In USA I have 3 lines(plenty of ppl bundle lines) and pay total US$105, period(TAX is included and always my payment is flat). no junk fees or whatever bullshit corporation can come up with. 5G speed in NYC translates 1.5Gb/s. This is Tmobile. But these lines are real beasts.
I virtually have no limit on internet (after the first 100Gb it is not 5G speed but starts throttling, like I do not know, I never made it to 100GB). All the rest is unlimited, even internet when roaming in the world. Tmobile has 210 destinations where you can have data varying from 10Gb in 5G speed to unlimited 3G (mexico and canada are pretty much the same like USA when I travel there).

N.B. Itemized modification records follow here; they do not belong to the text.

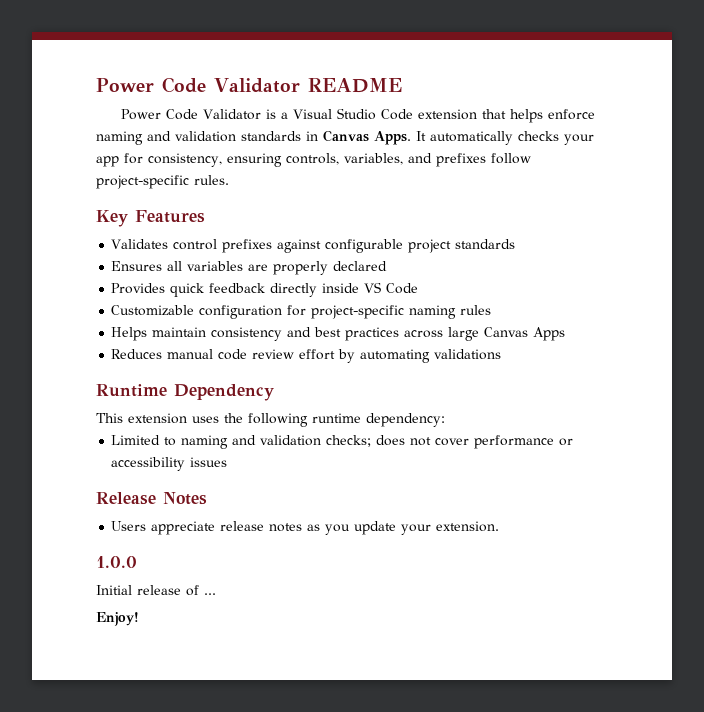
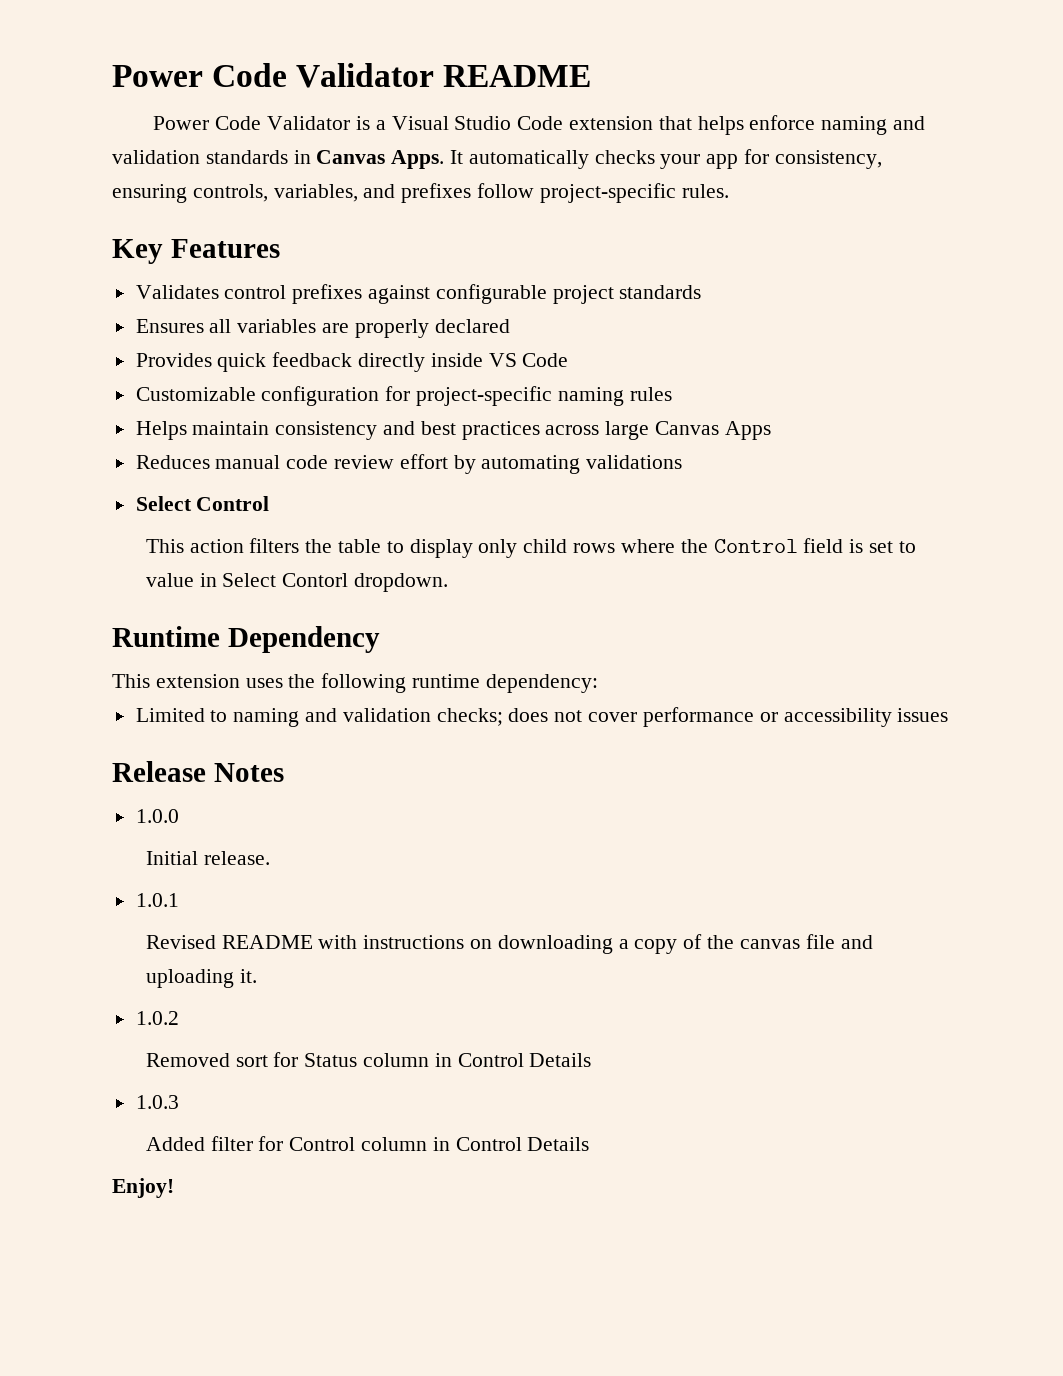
+ Select Control
+ This action filters the table to display only child rows where the Control field is set to value in Select Contorl dropdown.
- Users appreciate release notes as you update your extension.
  1.0.0
- Initial release of ...
+ Initial release.
+ 1.0.1
+ Revised README with instructions on downloading a copy of the canvas file and uploading it.
+ 1.0.2
+ Removed sort for Status column in Control Details
+ 1.0.3
+ Added filter for Control column in Control Details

I noticed that 3G was good enough to place calls through VOIP clients WhataApp, Tel, Signal, Viber, stream Spotify non stop and browse web/google maps. I tend to have the maps downloaded as many times being outside of USA coverage isn’t the best depending on the operator facilitating for Tmobile. Hotspot data 10Gb which i almost never use … only activate when ‘poor’ friends visit NYC… and it goes on and on.

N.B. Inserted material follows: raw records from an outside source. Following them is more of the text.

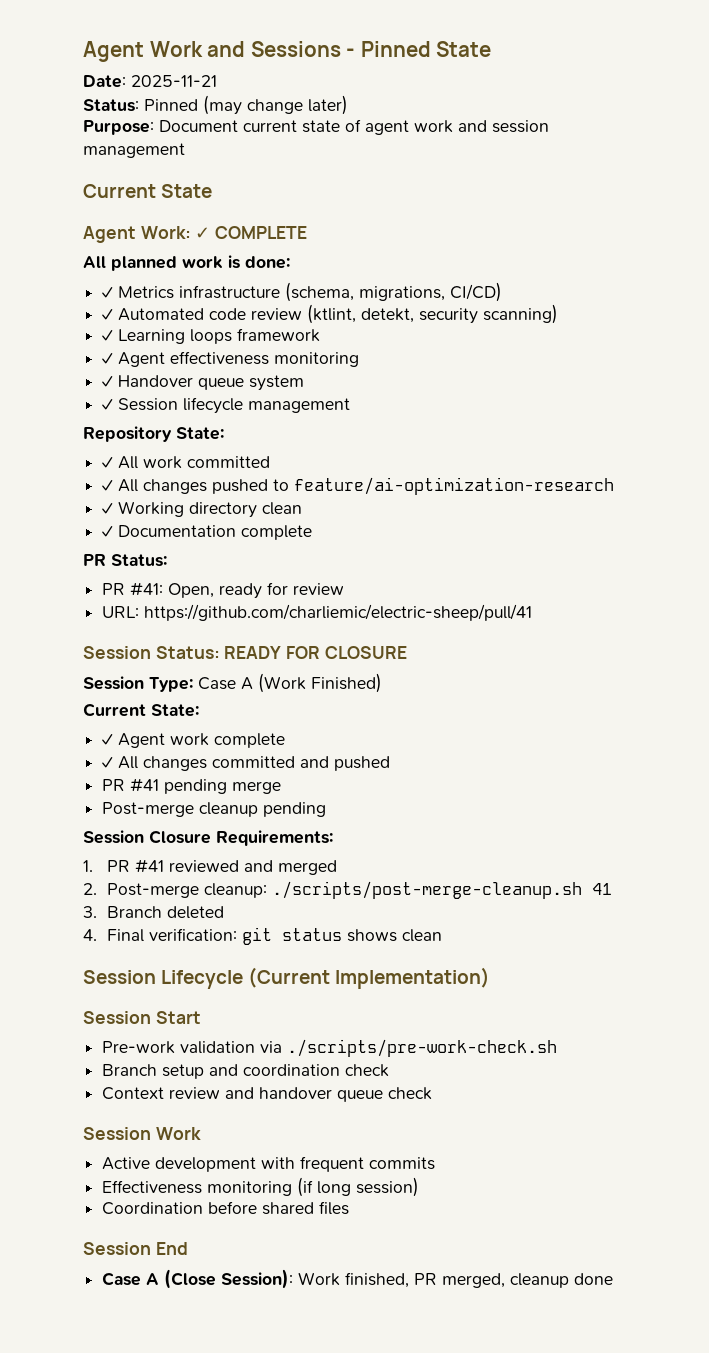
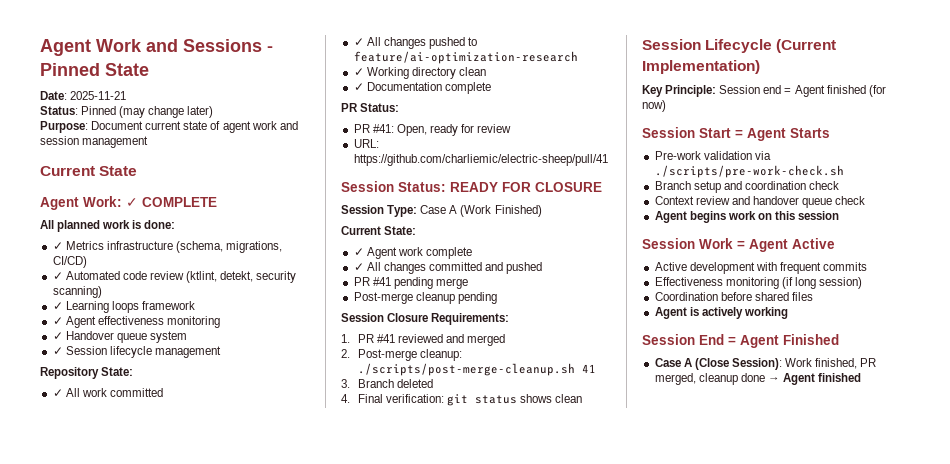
+ Key Principle: Session end = Agent finished (for now)
- Session Start
+ Session Start = Agent Starts
+ Agent begins work on this session
- Session Work
+ Session Work = Agent Active
+ Agent is actively working
- Session End
+ Session End = Agent Finished
- Case A (Close Session): Work finished, PR merged, cleanup done
+ Case A (Close Session): Work finished, PR merged, cleanup done → Agent finished

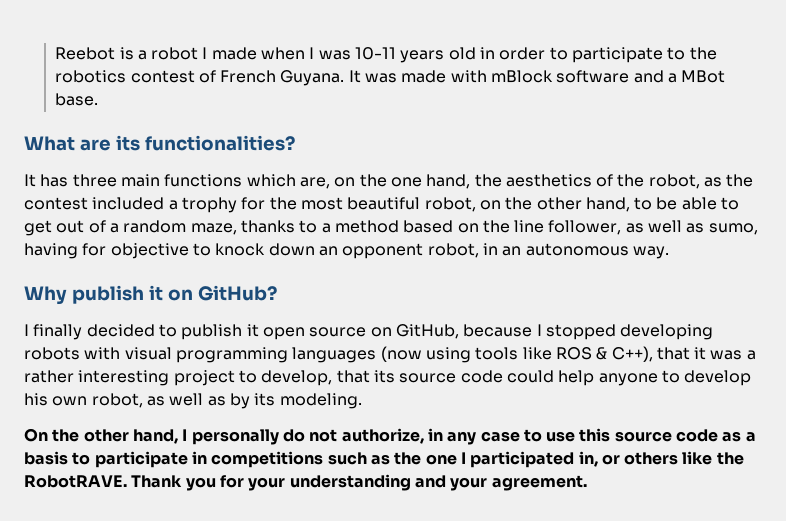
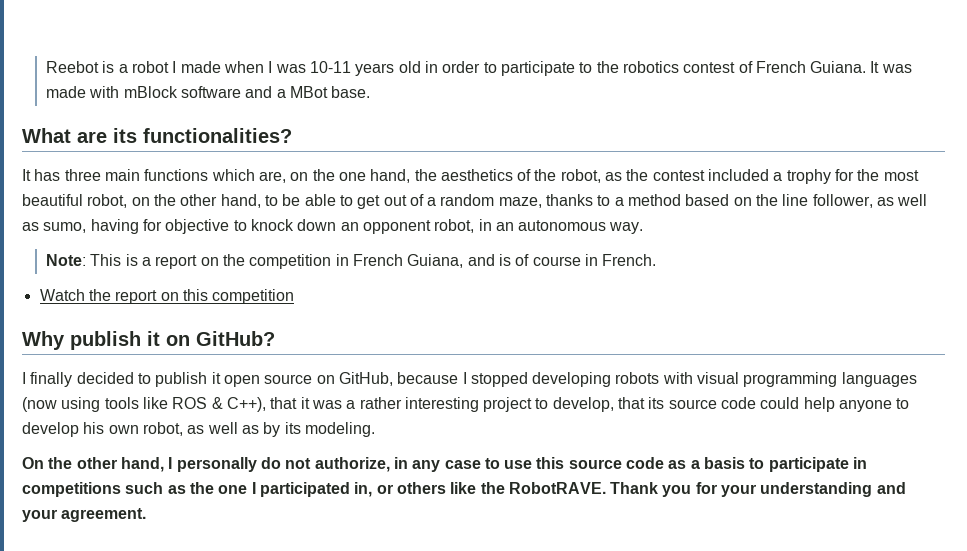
- Reebot is a robot I made when I was 10-11 years old in order to participate to the robotics contest of French Guyana.
+ Reebot is a robot I made when I was 10-11 years old in order to participate to the robotics contest of French Guiana.
+ Note: This is a report on the competition in French Guiana, and is of course in French.
+ Watch the report on this competition

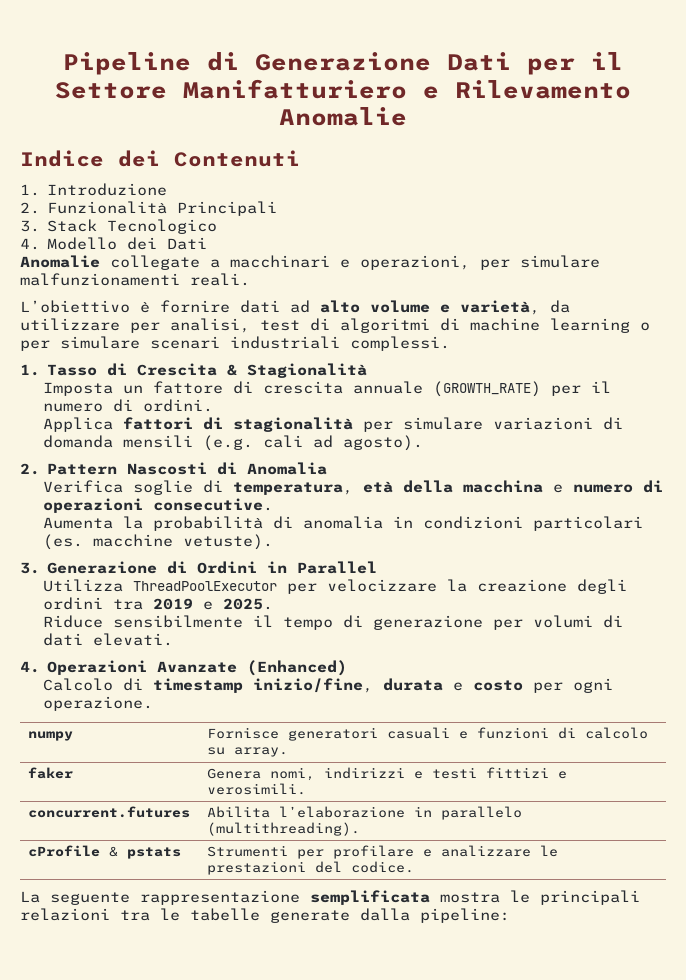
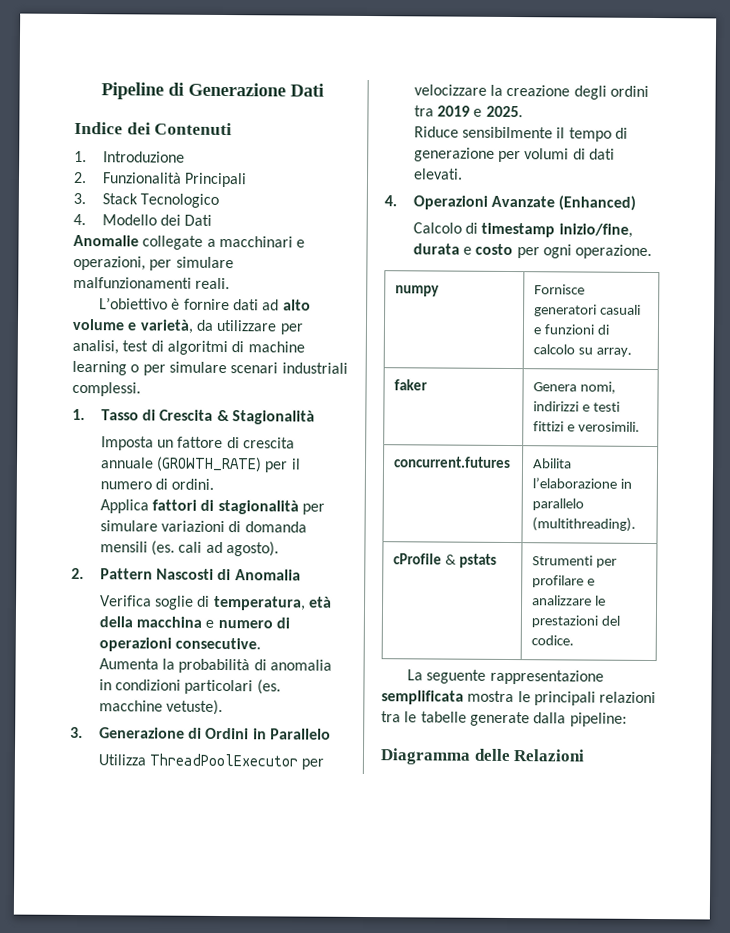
- Pipeline di Generazione Dati per il Settore Manifatturiero e Rilevamento Anomalie
+ Pipeline di Generazione Dati
- Applica fattori di stagionalità per simulare variazioni di domanda mensili (e.g. cali ad agosto).
+ Applica fattori di stagionalità per simulare variazioni di domanda mensili (es. cali ad agosto).
- 3. Generazione di Ordini in Parallel
+ 3. Generazione di Ordini in Parallelo
+ Diagramma delle Relazioni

Have Netflix from Tmobile and other perks. If Tmobile makes mistakes in billing or otherwise they always give me credits “to make things right” and I dont believe anymore they are evil as a corporation (mind me I hate the corporate to death). Seems they want me to stay. They have relatively a good coverage and good customer service.
Getting devices also is a sweet deal: they give you at the right moment, which you have to look for, $700 credits on a 1K device(thats the price of Samsung when it releases) and after a $150 payment upfront you have to pay the rest of $150 in two years … it is what … $6/month. Yes I have to stay with them for 2 years as a condition for this to happen, but where else would I go?! And believe me having the latest Samsungs makes a difference as they are real powerhouses in any possible angle. Oh and F Apple who doesn’t let you do anything after you pay ~1K on their hardware.
I also get with a minimal insurance up to 5 phones for a $249 deductible, if I lose the phone – no questions asked. It has happened to me quite a few times. I cancel it usually.
Looking at your plan … my jaw is dropping : 2GB data?! what do you do first with 2Gb??? reminds me of AT&T in the years 2000s.
if they mention 2 times on the plan that your data is 2GB thats seriously F-ed up. I mean … I download all sort of movies and shows on the go through VPN on my 512GB phone and 2Gb is like saying hello and not being able to address that person by its name.
10Gb data add-on? whats that? … that you can buy extra data when you run out of them but they charge an arm and a leg for that extra?
Putain … activation fee?! they tried it only once with me for sim activation (it was my mistake as I went to a store while I should have called their dedicated customer 611 line). Of course they reversed after I called and they talked to the store. Now I use esim and those fees dont exist as they were claiming the card cost back then, and now with esim it is just a bunch of electrons.
good for France plans which are so reasonable in EU. 350Gb it is tough to consume in their MAX plan, given that there is wifi everywhere.
hope this numbers comparison makes clear the pit canada is in.
Oh, gosh, yes. Thank you for the details, we *are* getting screwed!
I hear Americans (and Australians) complaining about their high phone bill all the time, so I thought it was the same as in Canada. You clearly got a good deal.
Yeah, I basically don’t use my phone for anything data-hungry. I’m used to it in Canada. I don’t check my data usage at all in France, Brazil or China because it’s always much, much less than what my plan offers!